Cell Signaling Technology offers its Cell Fractionation Antibody Sampler Kit as a companion to its fractionation kit, “so that when you run a Western, you can get a quantifiable number for which fraction your protein is in,” says production scientist Jim Cormier. The Sampler Kit contains rabbit monoclonal antibodies against cytoplasmic MEK1/2, mitochondrial apoptosis-inducing factor (AIF), nuclear histone H3 and cytoskeletal vimentin, along with a labeled goat anti-rabbit IgG. “You’re validating against a standard, so that if you do the experiment again next week, you can be sure the results are again validated against the same standard.”
Researchers also can use the recommendations found in the kits or do a literature search and assemble reagents of their own for Western blots or ELISA kits. But be advised that that “not every antibody will have the kind of specificity it ought to have,” Cormier cautions.
Upstream prep for downstream
Reagent-based methods for fractionating cells are fast and convenient, especially when compared with ultracentrifugation, and can feed a host of downstream applications, such as electrophoretic mobility shift (“gel shift”) assays, reporter assays, enzyme activity assays and Western blotting, for example.
Yet the detergents and salts used in the preparations can be anathema to proteomic applications like mass spectrometry, and “sometimes it depends on the amount of the detergent, and how easy it is to remove, whether the prep can be used for [a] functional assay,” says O’Hara Noonan. “In some cases, you may have to do dialyses or desalting.”
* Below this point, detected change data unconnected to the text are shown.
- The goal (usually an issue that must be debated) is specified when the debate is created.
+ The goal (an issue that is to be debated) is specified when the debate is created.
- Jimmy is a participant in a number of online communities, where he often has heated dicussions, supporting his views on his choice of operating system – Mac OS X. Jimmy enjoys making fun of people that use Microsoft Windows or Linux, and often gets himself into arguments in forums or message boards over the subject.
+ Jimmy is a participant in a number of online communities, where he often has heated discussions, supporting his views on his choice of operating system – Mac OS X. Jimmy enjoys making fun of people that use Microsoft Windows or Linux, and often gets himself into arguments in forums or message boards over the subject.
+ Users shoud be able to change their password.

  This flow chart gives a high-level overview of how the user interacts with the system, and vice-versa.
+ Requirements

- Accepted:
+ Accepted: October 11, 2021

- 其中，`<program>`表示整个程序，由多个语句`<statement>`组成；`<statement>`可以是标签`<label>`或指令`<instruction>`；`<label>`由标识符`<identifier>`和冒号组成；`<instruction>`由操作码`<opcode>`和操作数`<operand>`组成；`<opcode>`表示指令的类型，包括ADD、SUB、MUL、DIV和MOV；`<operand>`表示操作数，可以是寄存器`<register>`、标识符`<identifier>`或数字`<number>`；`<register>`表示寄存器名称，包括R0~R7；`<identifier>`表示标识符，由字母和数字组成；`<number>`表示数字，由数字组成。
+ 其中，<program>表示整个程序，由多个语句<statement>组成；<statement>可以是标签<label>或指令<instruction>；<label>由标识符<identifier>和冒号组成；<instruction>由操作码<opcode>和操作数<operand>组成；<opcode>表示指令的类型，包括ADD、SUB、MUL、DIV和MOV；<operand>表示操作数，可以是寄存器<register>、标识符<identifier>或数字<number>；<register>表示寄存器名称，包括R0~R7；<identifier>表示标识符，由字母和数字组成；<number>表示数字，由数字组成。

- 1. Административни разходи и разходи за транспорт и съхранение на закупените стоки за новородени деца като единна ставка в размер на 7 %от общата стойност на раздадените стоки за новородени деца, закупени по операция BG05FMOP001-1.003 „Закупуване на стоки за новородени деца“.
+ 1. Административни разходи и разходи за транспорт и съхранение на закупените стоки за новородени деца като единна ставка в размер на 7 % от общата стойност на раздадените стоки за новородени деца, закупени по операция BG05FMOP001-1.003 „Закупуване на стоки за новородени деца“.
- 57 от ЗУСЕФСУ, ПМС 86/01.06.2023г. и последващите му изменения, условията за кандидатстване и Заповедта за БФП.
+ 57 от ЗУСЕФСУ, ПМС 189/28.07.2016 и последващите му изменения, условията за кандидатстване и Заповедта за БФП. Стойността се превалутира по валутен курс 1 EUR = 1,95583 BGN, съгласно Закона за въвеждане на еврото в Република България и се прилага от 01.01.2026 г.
Similarly, extra steps may be necessary to increase a prep’s purity. As a graduate student, Moehlenbrock routinely prepared mitochondria using a tabletop centrifuge. But “there were times when I wanted to get out additional cell debris that would come along with the 11,000 x g spin down. Then I would take my mitochondrial isolate and further clean it up using a sucrose gradient and ultracentrifuge,” he recalled. “It just depends on what you’re doing.”
References
[1] Harford, JB, Bonifacino, JS, “Subcellular fractionation and isolation of organelles,” Curr Protocols Cell Biology, 52:3.0.1–3.0.8, 2011.